El 2019, fue para mí cómo un pequeño grano de «risotto», donde pude ver la última resistencia de mi ego sin almidón, pero aún pequeño, resistente, testarudo, por lo que tuve que cocinarlo con vino blanco, agua, mantequilla y leche, así logró “suavizarse”, para después formar parte de un menú más grande que él, en este convite al que estamos invitados todos llamado vida. Ese fue un año en que la comezón fue cosa de todos los días por el cambio de piel que llevaba mutando más de una década, salpicando aceite en mis costras, en mi pasado. Entonces, se aparecieron mis muertos, mis fantasmas, y pude comenzar a despedirme de la soberbia y de un «halo» de superioridad moral que me jalaban para hacer fiestas donde terminaba por ser un gran anfitrión solitario. Ahí, mi berrinche agreste e infantil terminó por calmarse para entrar el 2020 y sobrellevar la Pandemia del Covid 19 con todo lo que esto implicaba, paciencia y determinación. Sí, fue un año sin nombre, sin pretextos, de pura carne viva.  
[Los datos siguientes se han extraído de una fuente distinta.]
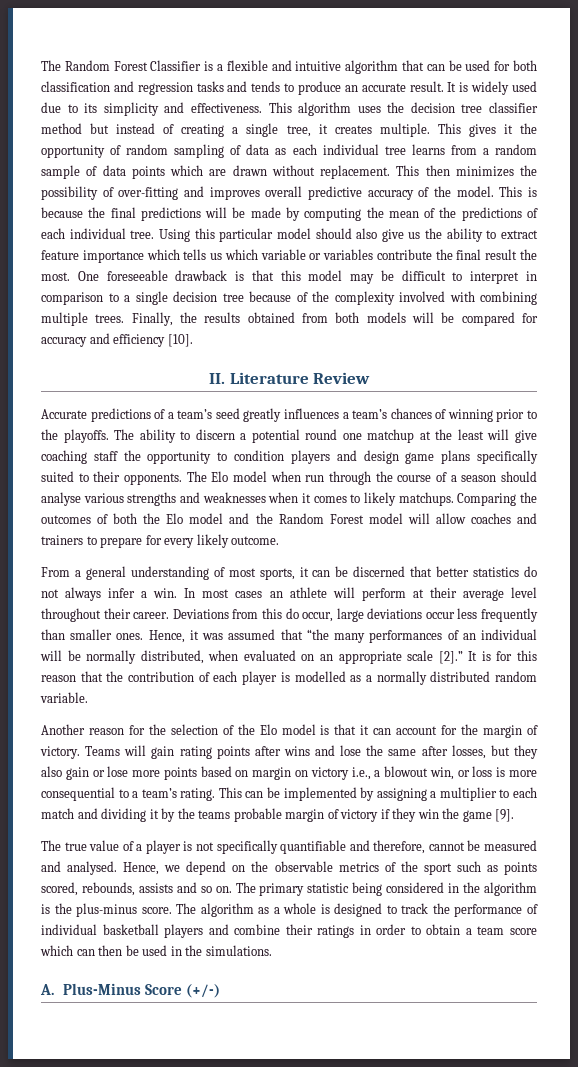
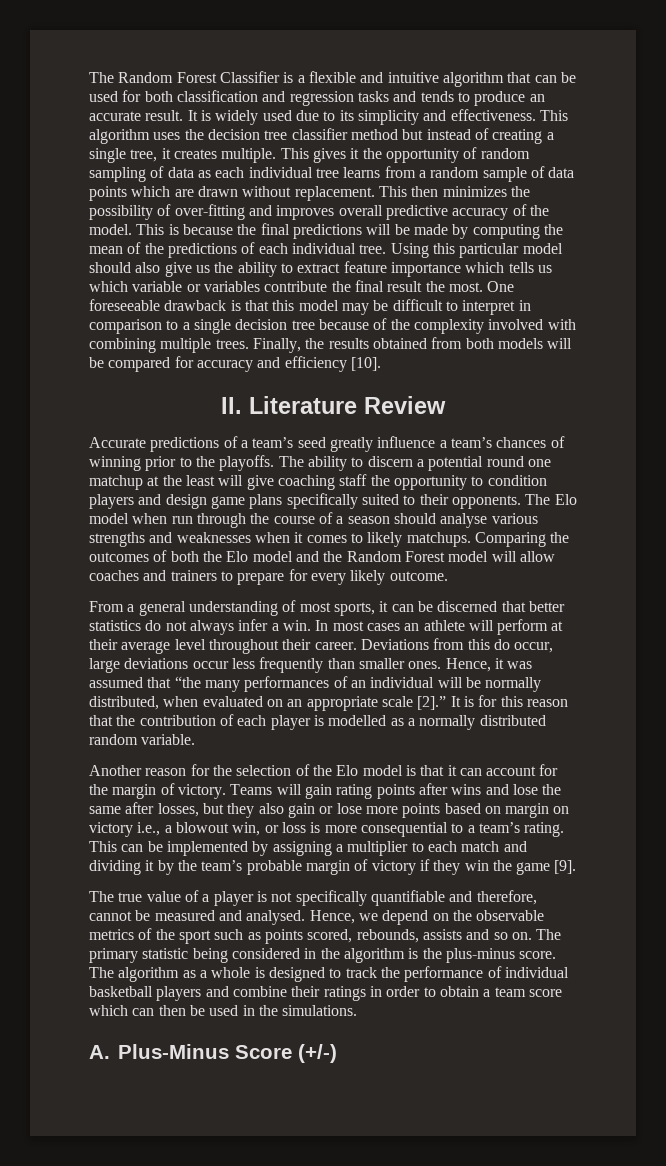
- Accurate predictions of a team’s seed greatly influences a team’s chances of winning prior to the playoffs.
+ Accurate predictions of a team’s seed greatly influence a team’s chances of winning prior to the playoffs.
- This can be implemented by assigning a multiplier to each match and dividing it by the teams probable margin of victory if they win the game [9].
+ This can be implemented by assigning a multiplier to each match and dividing it by the team’s probable margin of victory if they win the game [9].

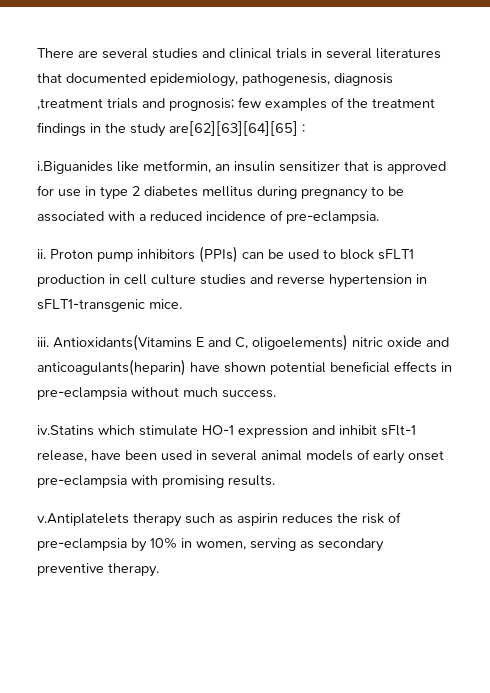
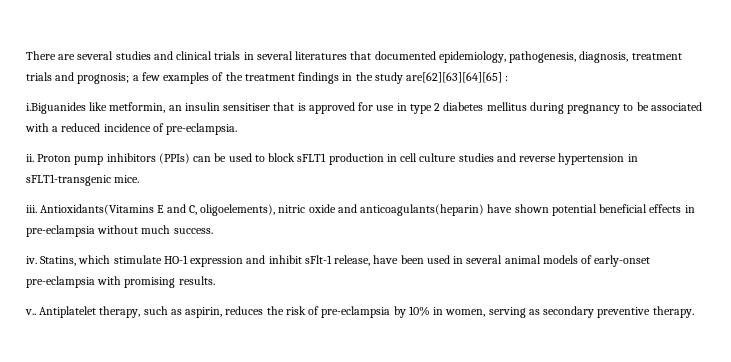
- There are several studies and clinical trials in several literatures that documented epidemiology, pathogenesis, diagnosis ,treatment trials and prognosis; few examples of the treatment findings in the study are[62][63][64][65] :
+ There are several studies and clinical trials in several literatures that documented epidemiology, pathogenesis, diagnosis, treatment trials and prognosis; a few examples of the treatment findings in the study are[62][63][64][65] :
- i.Biguanides like metformin, an insulin sensitizer that is approved for use in type 2 diabetes mellitus during pregnancy to be associated with a reduced incidence of pre-eclampsia.
+ i.Biguanides like metformin, an insulin sensitiser that is approved for use in type 2 diabetes mellitus during pregnancy to be associated with a reduced incidence of pre-eclampsia.
- Antioxidants(Vitamins E and C, oligoelements) nitric oxide and anticoagulants(heparin) have shown potential beneficial effects in pre-eclampsia without much success.
+ Antioxidants(Vitamins E and C, oligoelements), nitric oxide and anticoagulants(heparin) have shown potential beneficial effects in pre-eclampsia without much success.
- iv.Statins which stimulate HO-1 expression and inhibit sFlt-1 release, have been used in several animal models of early onset pre-eclampsia with promising results.
+ iv. Statins, which stimulate HO-1 expression and inhibit sFlt-1 release, have been used in several animal models of early-onset pre-eclampsia with promising results.
- v.Antiplatelets therapy such as aspirin reduces the risk of pre-eclampsia by 10% in women, serving as secondary preventive therapy.
+ v.. Antiplatelet therapy, such as aspirin, reduces the risk of pre-eclampsia by 10% in women, serving as secondary preventive therapy.

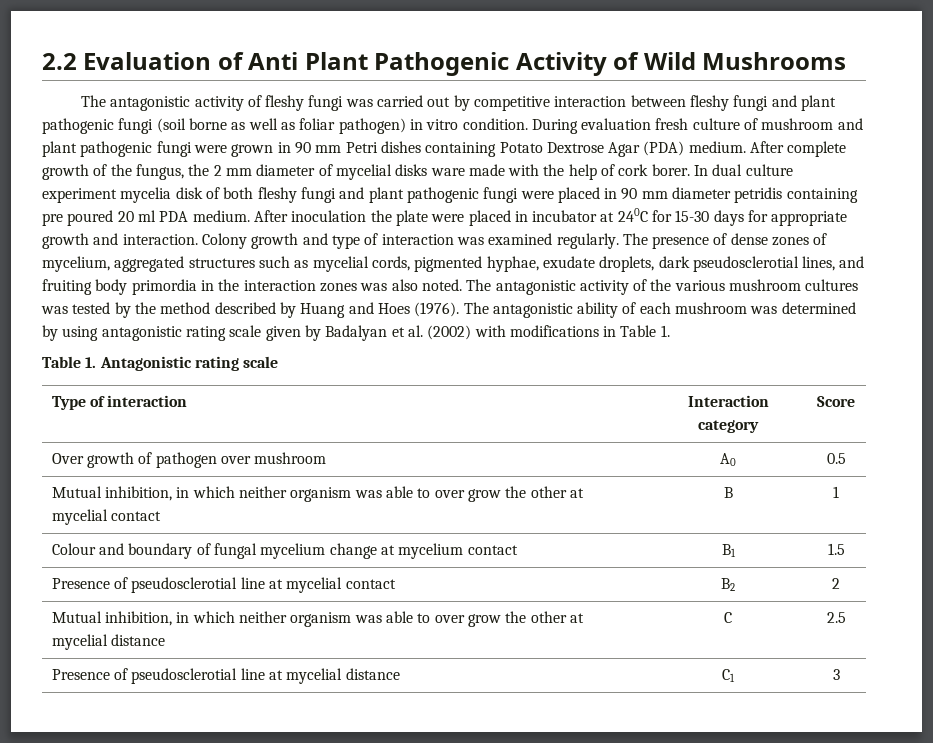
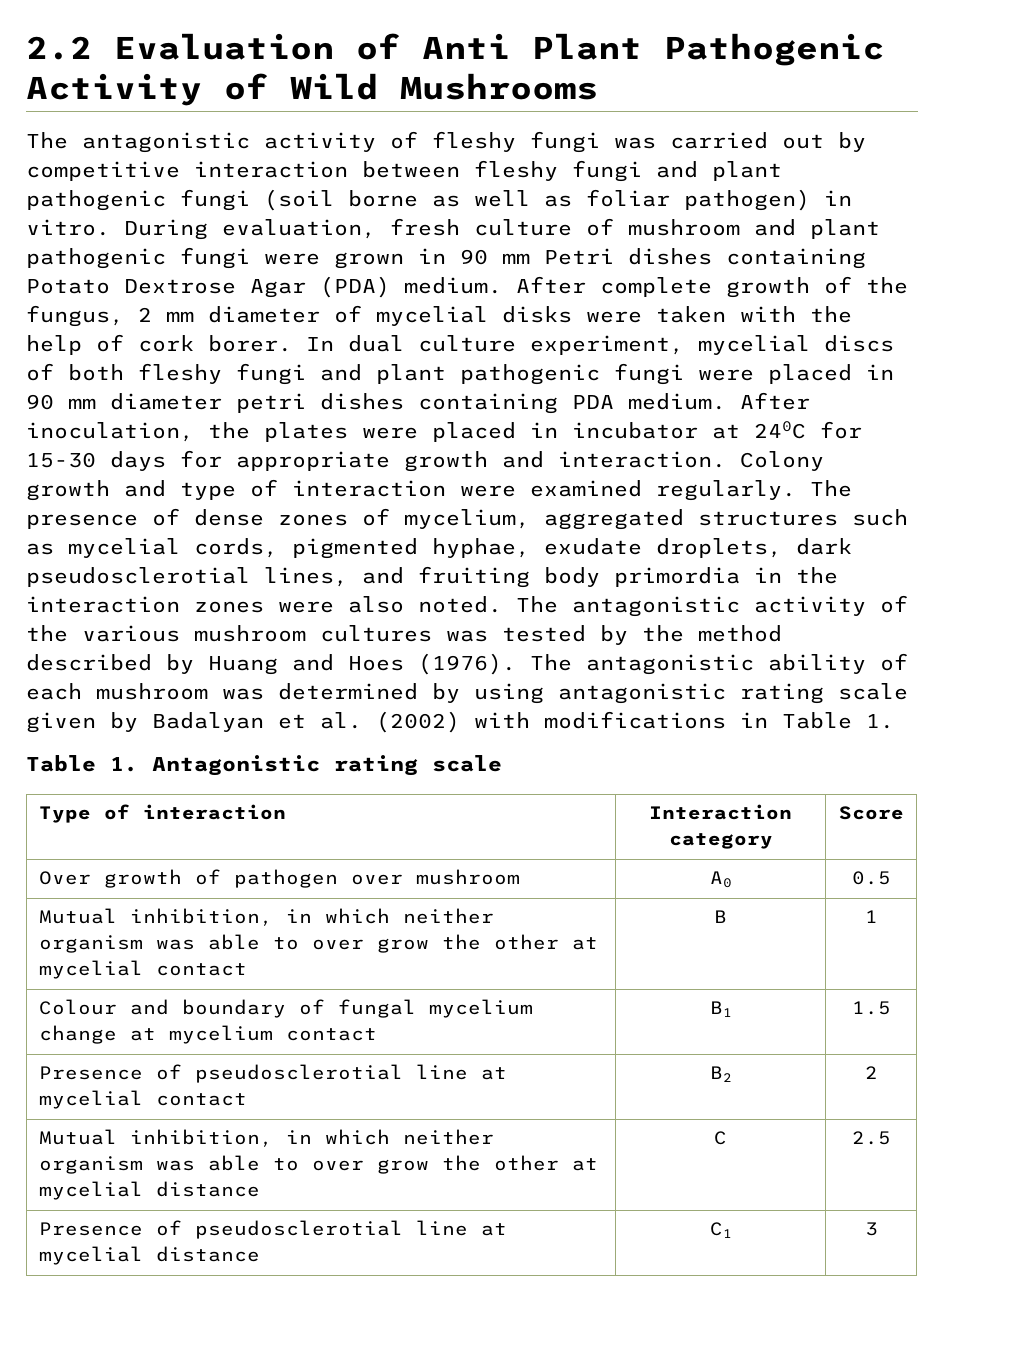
- The antagonistic activity of fleshy fungi was carried out by competitive interaction between fleshy fungi and plant pathogenic fungi (soil borne as well as foliar pathogen) in vitro condition. During evaluation fresh culture of mushroom and plant pathogenic fungi were grown in 90 mm Petri dishes containing Potato Dextrose Agar (PDA) medium.
+ The antagonistic activity of fleshy fungi was carried out by competitive interaction between fleshy fungi and plant pathogenic fungi (soil borne as well as foliar pathogen) in vitro. During evaluation, fresh culture of mushroom and plant pathogenic fungi were grown in 90 mm Petri dishes containing Potato Dextrose Agar (PDA) medium.
- After complete growth of the fungus, the 2 mm diameter of mycelial disks ware made with the help of cork borer.
+ After complete growth of the fungus, 2 mm diameter of mycelial disks were taken with the help of cork borer.
- In dual culture experiment mycelia disk of both fleshy fungi and plant pathogenic fungi were placed in 90 mm diameter petridis containing pre poured 20 ml PDA medium. After inoculation the plate were placed in incubator at 240C for 15-30 days for appropriate growth and interaction.
+ In dual culture experiment, mycelial discs of both fleshy fungi and plant pathogenic fungi were placed in 90 mm diameter petri dishes containing PDA medium. After inoculation, the plates were placed in incubator at 240C for 15-30 days for appropriate growth and interaction.
- Colony growth and type of interaction was examined regularly.
+ Colony growth and type of interaction were examined regularly.
- The presence of dense zones of mycelium, aggregated structures such as mycelial cords, pigmented hyphae, exudate droplets, dark pseudosclerotial lines, and fruiting body primordia in the interaction zones was also noted.
+ The presence of dense zones of mycelium, aggregated structures such as mycelial cords, pigmented hyphae, exudate droplets, dark pseudosclerotial lines, and fruiting body primordia in the interaction zones were also noted.

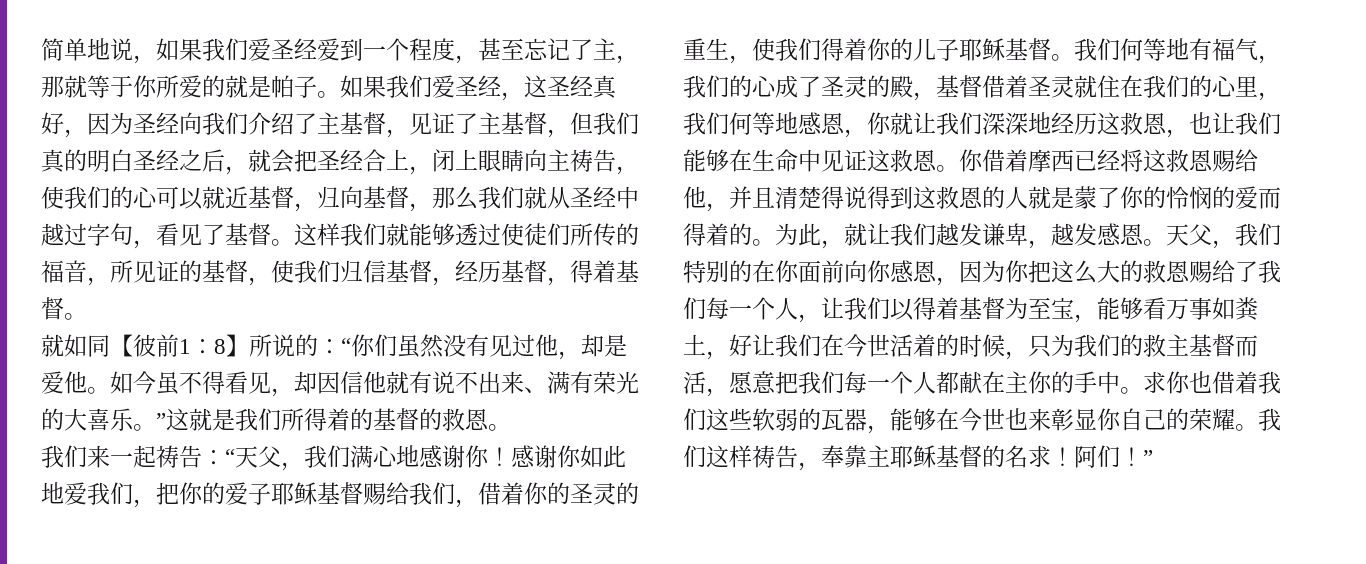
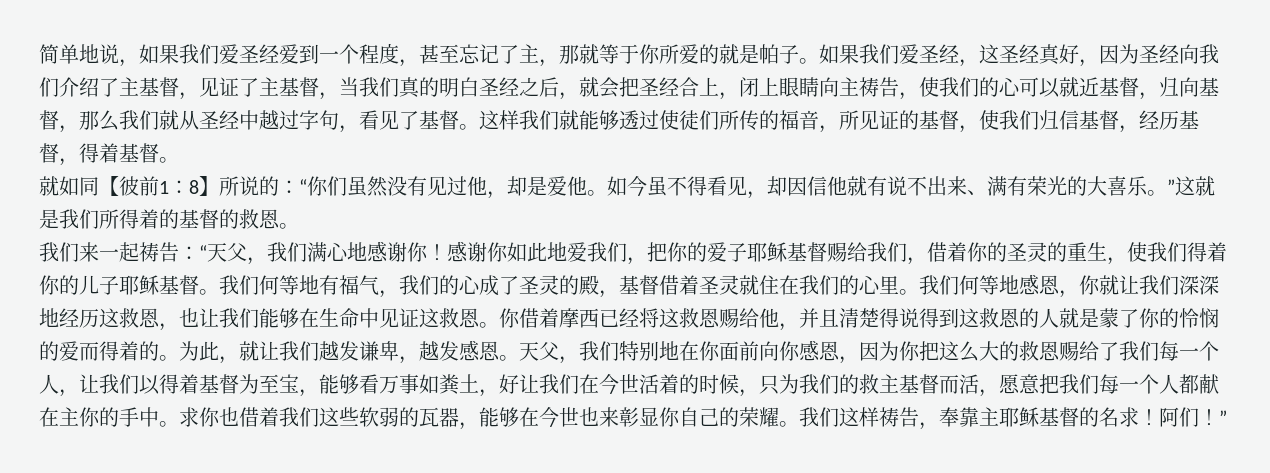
- 如果我们爱圣经，这圣经真好，因为圣经向我们介绍了主基督，见证了主基督，但我们真的明白圣经之后，就会把圣经合上，闭上眼睛向主祷告，使我们的心可以就近基督，归向基督，那么我们就从圣经中越过字句，看见了基督。
+ 如果我们爱圣经，这圣经真好，因为圣经向我们介绍了主基督，见证了主基督，当我们真的明白圣经之后，就会把圣经合上，闭上眼睛向主祷告，使我们的心可以就近基督，归向基督，那么我们就从圣经中越过字句，看见了基督。
- 我们何等地有福气，我们的心成了圣灵的殿，基督借着圣灵就住在我们的心里，我们何等地感恩，你就让我们深深地经历这救恩，也让我们能够在生命中见证这救恩。
+ 我们何等地有福气，我们的心成了圣灵的殿，基督借着圣灵就住在我们的心里。我们何等地感恩，你就让我们深深地经历这救恩，也让我们能够在生命中见证这救恩。
- 天父，我们特别的在你面前向你感恩，因为你把这么大的救恩赐给了我们每一个人，让我们以得着基督为至宝，能够看万事如粪土，好让我们在今世活着的时候，只为我们的救主基督而活，愿意把我们每一个人都献在主你的手中。
+ 天父，我们特别地在你面前向你感恩，因为你把这么大的救恩赐给了我们每一个人，让我们以得着基督为至宝，能够看万事如粪土，好让我们在今世活着的时候，只为我们的救主基督而活，愿意把我们每一个人都献在主你的手中。

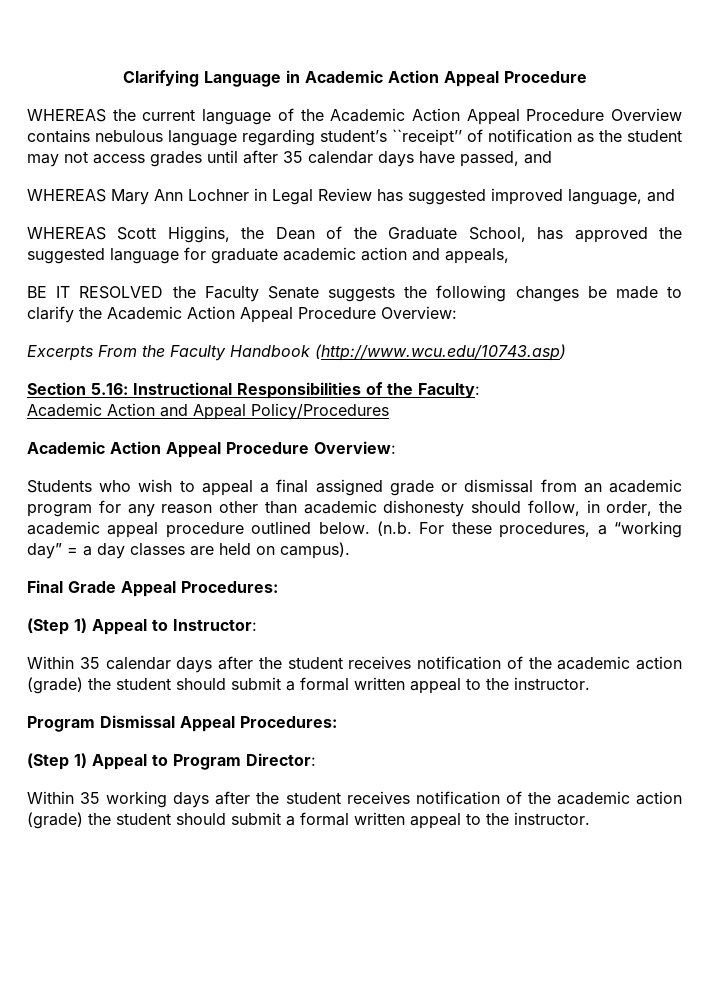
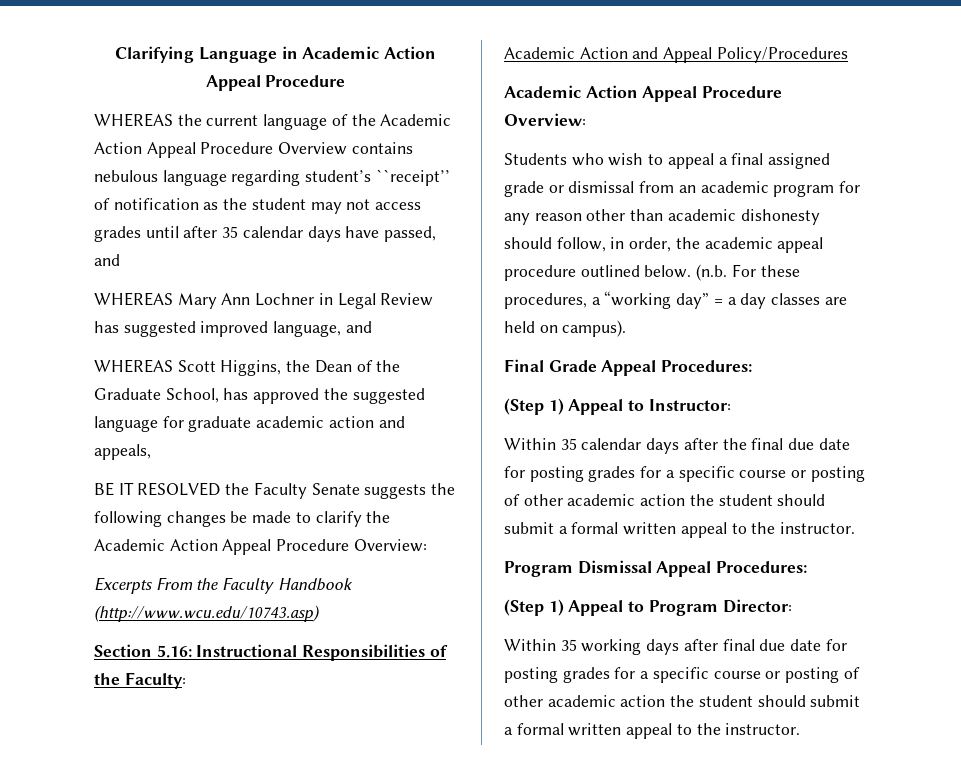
- Within 35 calendar days after the student receives notification of the academic action (grade) the student should submit a formal written appeal to the instructor.
+ Within 35 calendar days after the final due date for posting grades for a specific course or posting of other academic action the student should submit a formal written appeal to the instructor.
- Within 35 working days after the student receives notification of the academic action (grade) the student should submit a formal written appeal to the instructor.
+ Within 35 working days after final due date for posting grades for a specific course or posting of other academic action the student should submit a formal written appeal to the instructor.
Este 2021, le podría denominar como “ajo”. El ajo es un saborizante natural, que en lo personal debe ir primero para freírse en el aceite antes que todo lo demás, así “colorea” todo lo que se sazone después, y me pregunto, cómo es que algo tan pequeño puede permear en el futuro de cualquier receta. Esa fuerza ha sido una constante en cada uno de los meses de este año, una idea graciosa, significativa para condimentar un mejor presente, uno más real, con más sabor, con experiencia en su uso y con la idea de que ayudó a la circulación de ideas, de esfuerzos, de días. No lo sé, si etiqueto al tiempo podría quitarle aristas interesantes, pero creo es un buen ejercicio para explicar que a pesar de la dureza por la pandemia para muchas personas, por esta nueva normalidad que aún no termina por ser consistente, el ajo pudo darme un condimento para olvidar los sinsabores anteriores. Es una idea que llevo cocinando algunos días y que me permite condimentar el día a día con más sazón, y así en algún momento, al respirar, poder chuparme los dedos.